Reviewby Rebecca Silverman,
The Bride & the Exorcist Knight
Anne and Haru continue to fight their way towards a happy ending, their age difference notwithstanding – but introductions to their respective families don't go quite as well as they had hoped. The Vellmans insist that Anne prove herself worthy of marrying into their illustrious clan and try to set her up to fail, and then Anne's family isn't sure that they want their girl marrying a boy five years her junior, and with a shady past to boot. And even if they overcome those objections, there's still the issue of Anne being the Demon Bride – and Mephisto has definitely gotten tired of waiting.

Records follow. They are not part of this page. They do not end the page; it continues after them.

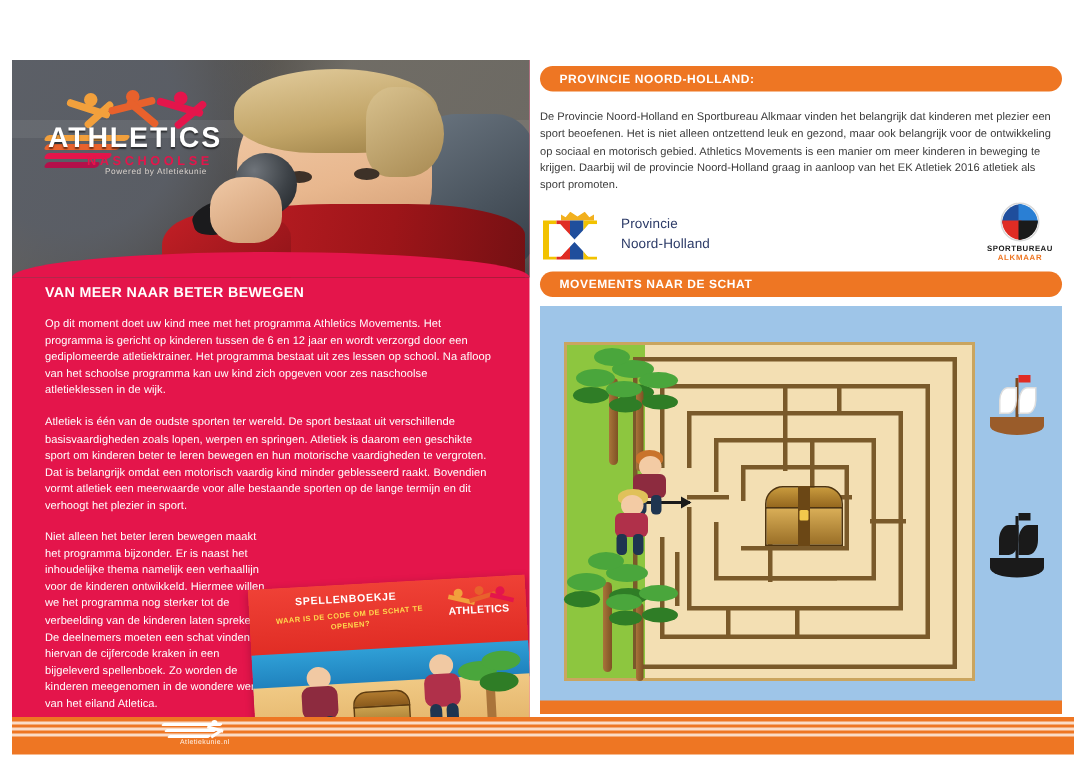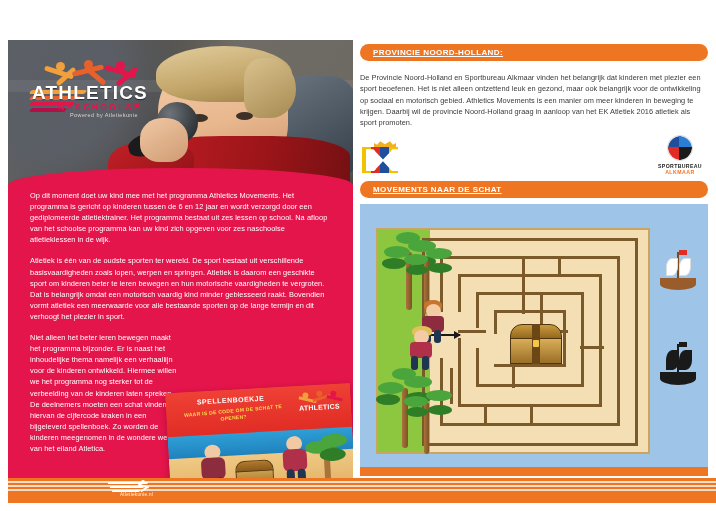--- a/index.html
+++ b/index.html
@@ -115,7 +115,7 @@
   .right-col { position:absolute; left:360px; top:44px; width:348px; height:434px; }
 
   .pill { position:relative; height:17px; border-radius:9px; background:#ee7623; color:#fff;
-        font-size:8px; font-weight:bold; letter-spacing:.4px; display:flex; align-items:center; padding-left:13px;text-decoration:underline; }
+        font-size:8px; font-weight:bold; letter-spacing:.4px; display:flex; align-items:center; padding-left:13px; }
 
   .right-p { margin-top:11px; color:#3a3a3a; font-size:7.4px; line-height:11.3px; letter-spacing:.02px; }
 

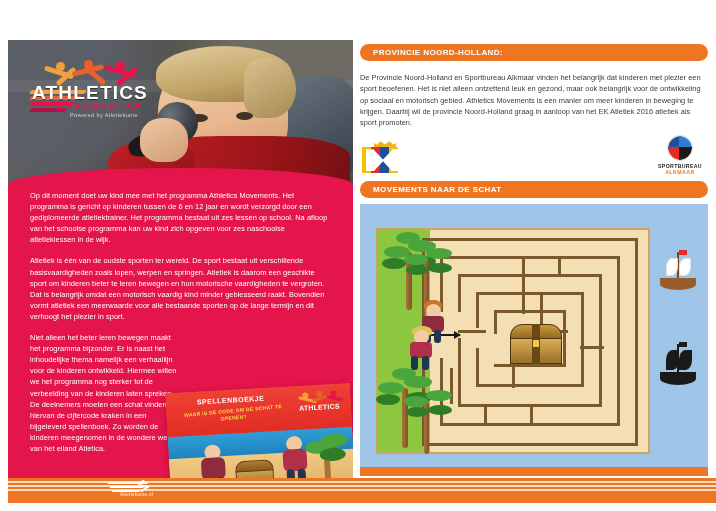--- a/index.html
+++ b/index.html
@@ -300,6 +300,10 @@
           <span style="position:absolute;left:4px;top:6px;width:34px;height:22px;border:2px solid #ffffff;
                  clip-path:polygon(0 0,22% 0,50% 46%,78% 0,100% 0,100% 100%,78% 100%,50% 54%,22% 100%,0 100%);
                  background:#ffffff;"></span>
+        </div>
+        <div class="pnh-text">
+          <div>Provincie</div>
+          <div>Noord-Holland</div>
         </div>
       </div>
 

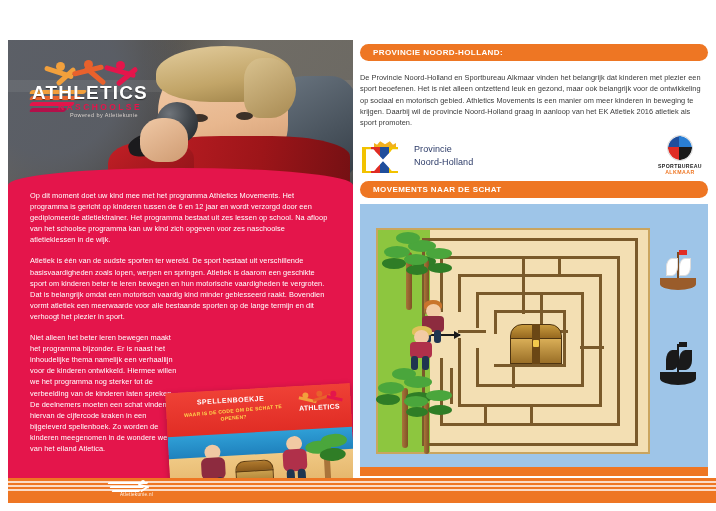--- a/index.html
+++ b/index.html
@@ -236,6 +236,7 @@
     </div>
 
     <div class="left-body">
+      <div class="left-h2">VAN MEER NAAR BETER BEWEGEN</div>
       <div class="left-p">Op dit moment doet uw kind mee met het programma Athletics Movements. Het programma is gericht op kinderen tussen de 6 en 12 jaar en wordt verzorgd door een gediplomeerde atletiektrainer. Het programma bestaat uit zes lessen op school. Na afloop van het schoolse programma kan uw kind zich opgeven voor zes naschoolse atletieklessen in de wijk.</div>
       <div class="left-p">Atletiek is één van de oudste sporten ter wereld. De sport bestaat uit verschillende basisvaardigheden zoals lopen, werpen en springen. Atletiek is daarom een geschikte sport om kinderen beter te leren bewegen en hun motorische vaardigheden te vergroten. Dat is belangrijk omdat een motorisch vaardig kind minder geblesseerd raakt. Bovendien vormt atletiek een meerwaarde voor alle bestaande sporten op de lange termijn en dit verhoogt het plezier in sport.</div>
       <div class="left-p wrapnarrow">Niet alleen het beter leren bewegen maakt het programma bijzonder. Er is naast het inhoudelijke thema namelijk een verhaallijn voor de kinderen ontwikkeld. Hiermee willen we het programma nog sterker tot de verbeelding van de kinderen laten spreken. De deelnemers moeten een schat vinden en hiervan de cijfercode kraken in een bijgeleverd spellenboek. Zo worden de kinderen meegenomen in de wondere wereld van het eiland Atletica.</div>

These two volumes conclude Keiko Ishihara's The Bride & the Exorcist Knight fantasy romance, and the same basic warning applies as to the first half: if you're not comfortable watching a twelve-year-old French a seventeen-year-old (and at one point kiss her breasts), this is not the series for you. That fact remains in full evidence in these books, but more in service of the plot than in the first two volumes. It's one of the chief objections both Haru's and Anne's families have when they bring up their engagement, and Anne's father in particular is very uncomfortable with his nearly-adult (by the standards of their pseudo-19th century world) daughter being engaged to a child. Although we don't see his face when Haru says that he wants to announce their betrothal at his thirteenth birthday party, his words afterwards make his feelings abundantly clear. Anne also has some concerns about Haru's youth, although those come out more in the end of the story, as she doesn't want him to rush into marriage when he's still only – (the line cuts off there, but he looks perhaps fifteen or sixteen). Of course, this is offset by her blush when she implies that they've been sleeping together in a more adult way than we see in the series.

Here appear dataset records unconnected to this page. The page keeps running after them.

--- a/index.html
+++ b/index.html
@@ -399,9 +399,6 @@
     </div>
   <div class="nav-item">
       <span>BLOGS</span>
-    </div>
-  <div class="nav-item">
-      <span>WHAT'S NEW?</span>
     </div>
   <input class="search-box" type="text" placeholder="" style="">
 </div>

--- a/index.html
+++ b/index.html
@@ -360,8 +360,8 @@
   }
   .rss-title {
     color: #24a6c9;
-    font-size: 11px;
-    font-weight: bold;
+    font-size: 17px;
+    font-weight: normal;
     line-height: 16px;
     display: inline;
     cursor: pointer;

As long as we're on the topic of the romance plot, it is worth noting that as Haru grows up, he also begins to realize that consent is important. An epilogue lets us know that he's aware of his greater physical strength and that perhaps all of that jumping on Anne and touching her he did when he was twelve was not the way to her heart. Although we don't see it in the main story, it is a worthwhile addition to the story in general, and it shows that Ishihara is well-aware of some of the issues present within her own series. Romance, after all, is essentially a fantasy genre, just with (in this case) handsome pre-teen exorcists instead of spell-slinging bards. And it is clear that age and dubious consent aside, Anne and Haru really do compliment each other as people; he has the confidence that she lacks and teaches her that she has value beyond just “the Demon Bride” while she has the warmth that he's been missing and understands that he's done what he had to in order to survive, allowing them both to take strength and learn compassion from each other.

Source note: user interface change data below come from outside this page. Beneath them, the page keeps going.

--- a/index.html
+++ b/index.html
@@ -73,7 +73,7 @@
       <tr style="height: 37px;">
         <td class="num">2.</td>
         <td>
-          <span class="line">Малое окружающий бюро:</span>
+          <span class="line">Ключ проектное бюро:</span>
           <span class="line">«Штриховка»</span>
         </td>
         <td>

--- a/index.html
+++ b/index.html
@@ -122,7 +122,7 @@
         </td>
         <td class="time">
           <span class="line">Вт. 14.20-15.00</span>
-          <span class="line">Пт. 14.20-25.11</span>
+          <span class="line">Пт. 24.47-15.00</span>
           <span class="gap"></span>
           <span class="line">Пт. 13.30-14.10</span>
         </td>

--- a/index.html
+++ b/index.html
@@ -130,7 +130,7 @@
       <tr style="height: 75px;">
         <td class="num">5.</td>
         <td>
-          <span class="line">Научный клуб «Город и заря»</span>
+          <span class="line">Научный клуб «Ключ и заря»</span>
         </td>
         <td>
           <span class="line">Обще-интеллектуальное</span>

The switch from LaLa to LaLaDX that came between volumes two and three means that each of these two books contain a full story arc told in longer, more detailed chapters than the first half of the series. Because LaLaDX (a sister magazine to LaLa sharing the same demographic) is bimonthly, Ishihara had more time to really plan each chapter out, and that definitely shows. Mostly it means that there's space to cover all plot elements in each chapter, so there's a nice balance of action, explanation, and romance. The convent storyline, covered in volume three, isn't quite as well developed as the final battle in volume four, but both are entertaining, with the conclusions reached in volume four working nicely to sum up the characters' experiences in the series as a whole while moving them forward as people. It would have been nice to get more of an explanation about the final spell Haru unleashed in the fight against Mephisto and Lillith, but we do get enough information to form a basic understanding of what he did without feeling too lost.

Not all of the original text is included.